## Task item
Wherever a line in the records below contains "size", copy that line.

[Web page edit records]
------------------------
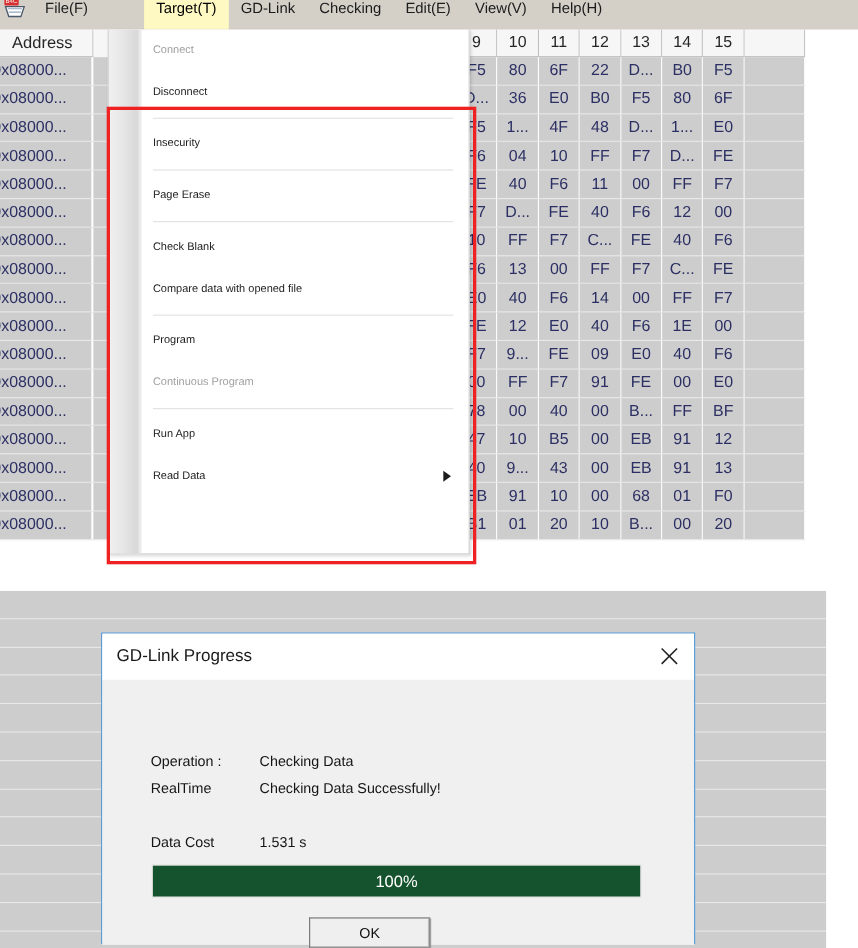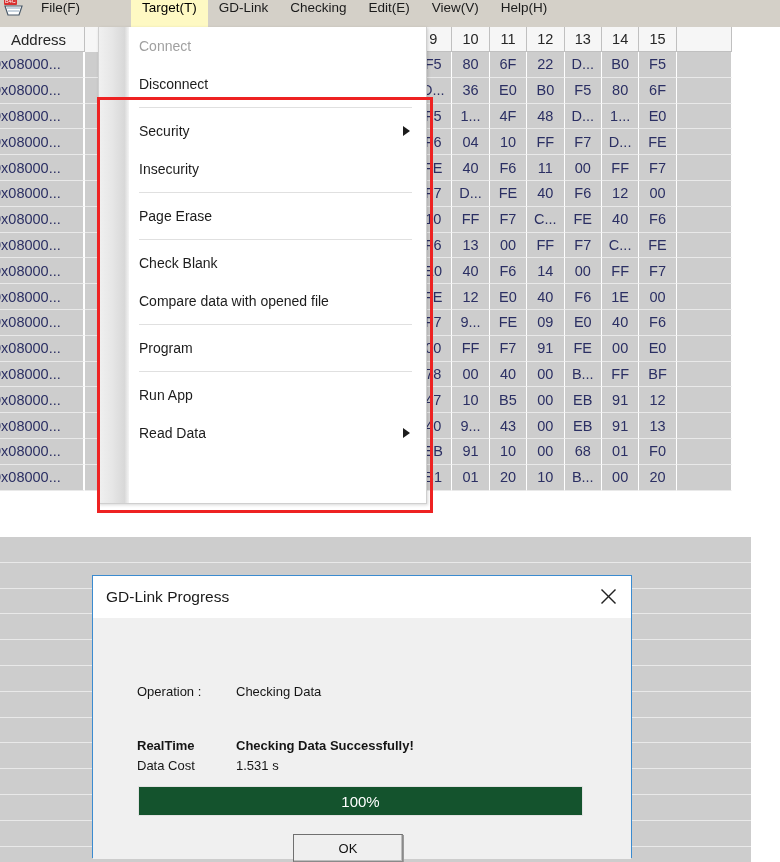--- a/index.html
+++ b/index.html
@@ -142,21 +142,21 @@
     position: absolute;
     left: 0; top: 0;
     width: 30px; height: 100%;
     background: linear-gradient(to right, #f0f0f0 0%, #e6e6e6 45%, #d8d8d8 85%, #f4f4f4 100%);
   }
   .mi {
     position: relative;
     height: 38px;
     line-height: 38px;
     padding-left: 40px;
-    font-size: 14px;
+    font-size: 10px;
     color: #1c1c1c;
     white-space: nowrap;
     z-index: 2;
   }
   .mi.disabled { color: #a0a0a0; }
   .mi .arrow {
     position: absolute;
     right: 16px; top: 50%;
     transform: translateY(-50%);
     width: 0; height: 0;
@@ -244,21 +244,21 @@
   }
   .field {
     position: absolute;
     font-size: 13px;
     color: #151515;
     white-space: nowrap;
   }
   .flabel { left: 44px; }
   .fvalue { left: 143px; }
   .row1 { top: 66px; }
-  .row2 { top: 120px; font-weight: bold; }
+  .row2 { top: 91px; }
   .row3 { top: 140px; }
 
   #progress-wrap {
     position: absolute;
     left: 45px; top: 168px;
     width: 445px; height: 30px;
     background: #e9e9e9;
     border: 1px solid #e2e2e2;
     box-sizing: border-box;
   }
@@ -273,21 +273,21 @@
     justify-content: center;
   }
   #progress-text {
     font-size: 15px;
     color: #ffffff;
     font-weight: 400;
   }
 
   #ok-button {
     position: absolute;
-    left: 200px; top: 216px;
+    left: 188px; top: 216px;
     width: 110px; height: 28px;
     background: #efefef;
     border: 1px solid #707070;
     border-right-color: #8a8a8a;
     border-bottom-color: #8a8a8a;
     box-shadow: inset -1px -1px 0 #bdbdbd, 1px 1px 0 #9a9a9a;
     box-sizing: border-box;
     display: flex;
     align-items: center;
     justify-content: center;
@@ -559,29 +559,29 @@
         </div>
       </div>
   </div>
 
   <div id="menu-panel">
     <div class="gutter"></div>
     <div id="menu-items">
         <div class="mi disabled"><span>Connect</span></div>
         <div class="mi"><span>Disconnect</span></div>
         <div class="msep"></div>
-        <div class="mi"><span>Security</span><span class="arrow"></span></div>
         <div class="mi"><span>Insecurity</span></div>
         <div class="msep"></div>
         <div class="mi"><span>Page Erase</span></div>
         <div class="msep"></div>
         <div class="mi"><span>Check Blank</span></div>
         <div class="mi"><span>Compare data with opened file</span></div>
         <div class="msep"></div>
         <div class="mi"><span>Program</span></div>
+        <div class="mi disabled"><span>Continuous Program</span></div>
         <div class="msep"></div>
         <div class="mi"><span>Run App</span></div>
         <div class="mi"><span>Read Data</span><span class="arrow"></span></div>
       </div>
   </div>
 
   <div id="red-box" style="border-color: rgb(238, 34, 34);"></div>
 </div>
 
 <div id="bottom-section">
------------------------
## Written response
-    font-size: 14px;
+    font-size: 10px;
     font-size: 13px;
     font-size: 15px;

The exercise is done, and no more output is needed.